Support from Acquia helps fund testing for Drupal Acquia logo

Comments

Nick_vh’s picture

I heavily support this and willing to fight for this! :-)
So, the idea would be a checkbox next to the search box that enables/disables the case-sensitive search
This has been an issue since Drupal 6, sometimes you do not know if a certain word started with a capital letter, so it makes sense to allow this.

By default, it should be case-sensitive

User interface translation | drupal8.dev_.jpg

svenryen’s picture

I'm one of "a number of us"..

This makes sense because the search field should return all relevant forms of the search string, allowing translators to translate both upper and lower case variations at the same time.

Otherwise, the way it's implemented now (wrongly), a translator will have to search for both upper and lower case variations to make sure everything is translated correctly across all strings on the site.

Nick_vh’s picture

Issue tags: +D8MI, +language-ui
svenryen’s picture

Comment/question to the mockup in comment #1 by Nick_vh

Do we need a checkbox?
Or should we just return both the upper and lower case versions when somebody performs a search?

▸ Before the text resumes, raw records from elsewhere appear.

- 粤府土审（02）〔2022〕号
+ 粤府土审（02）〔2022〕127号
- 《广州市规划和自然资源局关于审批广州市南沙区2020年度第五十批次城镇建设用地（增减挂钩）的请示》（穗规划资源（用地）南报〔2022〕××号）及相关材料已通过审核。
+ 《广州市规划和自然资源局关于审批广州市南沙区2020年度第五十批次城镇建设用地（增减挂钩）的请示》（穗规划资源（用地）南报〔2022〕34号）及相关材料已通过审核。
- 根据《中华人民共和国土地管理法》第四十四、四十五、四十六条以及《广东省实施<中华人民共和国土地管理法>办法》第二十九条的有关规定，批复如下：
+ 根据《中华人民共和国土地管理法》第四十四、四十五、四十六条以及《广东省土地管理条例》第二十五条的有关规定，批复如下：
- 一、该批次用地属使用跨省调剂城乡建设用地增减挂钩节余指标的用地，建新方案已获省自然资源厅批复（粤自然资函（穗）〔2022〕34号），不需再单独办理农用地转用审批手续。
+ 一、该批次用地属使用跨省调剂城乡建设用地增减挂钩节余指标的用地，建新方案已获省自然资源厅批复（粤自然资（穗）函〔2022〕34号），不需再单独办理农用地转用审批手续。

I can't see any use case when somebody does NOT want to see both the upper and lower case versions of what they search for, so to me it makes most sense to always return any case variation of the string somebody searches for.

Nick_vh’s picture

depends, from what point on does this become a performance issue? Do we have data that can support this?

LoMo’s picture

Case sensitivity does have an impact on performance. Less specific matches require more processing. But of course it should be an option, anyway.

I can't see any use case when somebody does NOT want to see both the upper and lower case versions of what they search for, so to me it makes most sense to always return any case variation of the string somebody searches for.

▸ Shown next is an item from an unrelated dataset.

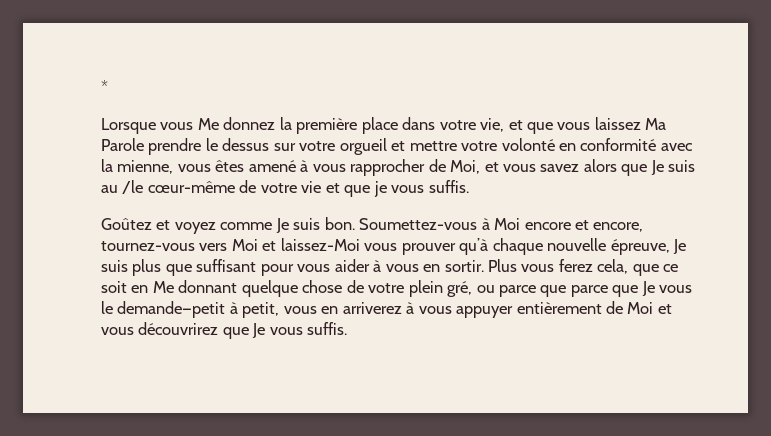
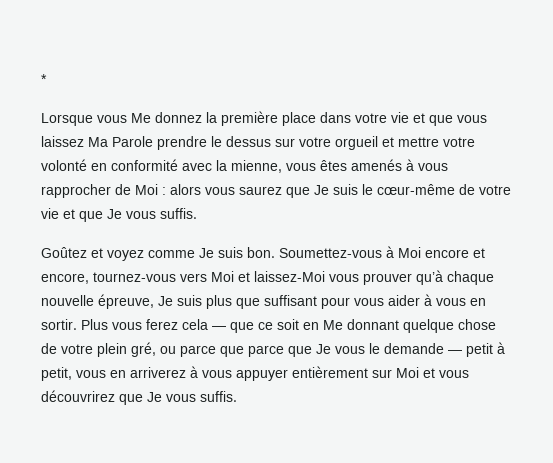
- Lorsque vous Me donnez la première place dans votre vie, et que vous laissez Ma Parole prendre le dessus sur votre orgueil et mettre votre volonté en conformité avec la mienne, vous êtes amené à vous rapprocher de Moi, et vous savez alors que Je suis au /le cœur-même de votre vie et que je vous suffis.
+ Lorsque vous Me donnez la première place dans votre vie et que vous laissez Ma Parole prendre le dessus sur votre orgueil et mettre votre volonté en conformité avec la mienne, vous êtes amenés à vous rapprocher de Moi : alors vous saurez que Je suis le cœur-même de votre vie et que Je vous suffis.
- Plus vous ferez cela, que ce soit en Me donnant quelque chose de votre plein gré, ou parce que parce que Je vous le demande—petit à petit, vous en arriverez à vous appuyer entièrement de Moi et vous découvrirez que Je vous suffis.
+ Plus vous ferez cela — que ce soit en Me donnant quelque chose de votre plein gré, ou parce que parce que Je vous le demande — petit à petit, vous en arriverez à vous appuyer entièrement sur Moi et vous découvrirez que Je vous suffis.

That presumes that a user is not searching for a specific string that is in upper case (or whatever); i.e. they just want to translate the string they copied from the interface and replace it (or fix it's translation)—not any other variants or similar strings. This is not at all an uncommon use case, IMHO.

I think it might make most sense for the default to be non-case sensitive (as suggested) and add a checkbox for case-sensitive.

I'm also open to making it non-default, i.e. providing a checkbox: "Ignore case" (e.g. as this function is labeled in TextMate’s search). Either way should be fine as long as it's a filter value that is "remembered" along with the other filter settings and as long as it's an option that's provided.

svenryen’s picture

Nick_vh.. Never meant to insinuate it was a performance issue, and after reading my post again I can't see how that came up... Anyway, I'll try to reiterate so that the issue becomes clearer.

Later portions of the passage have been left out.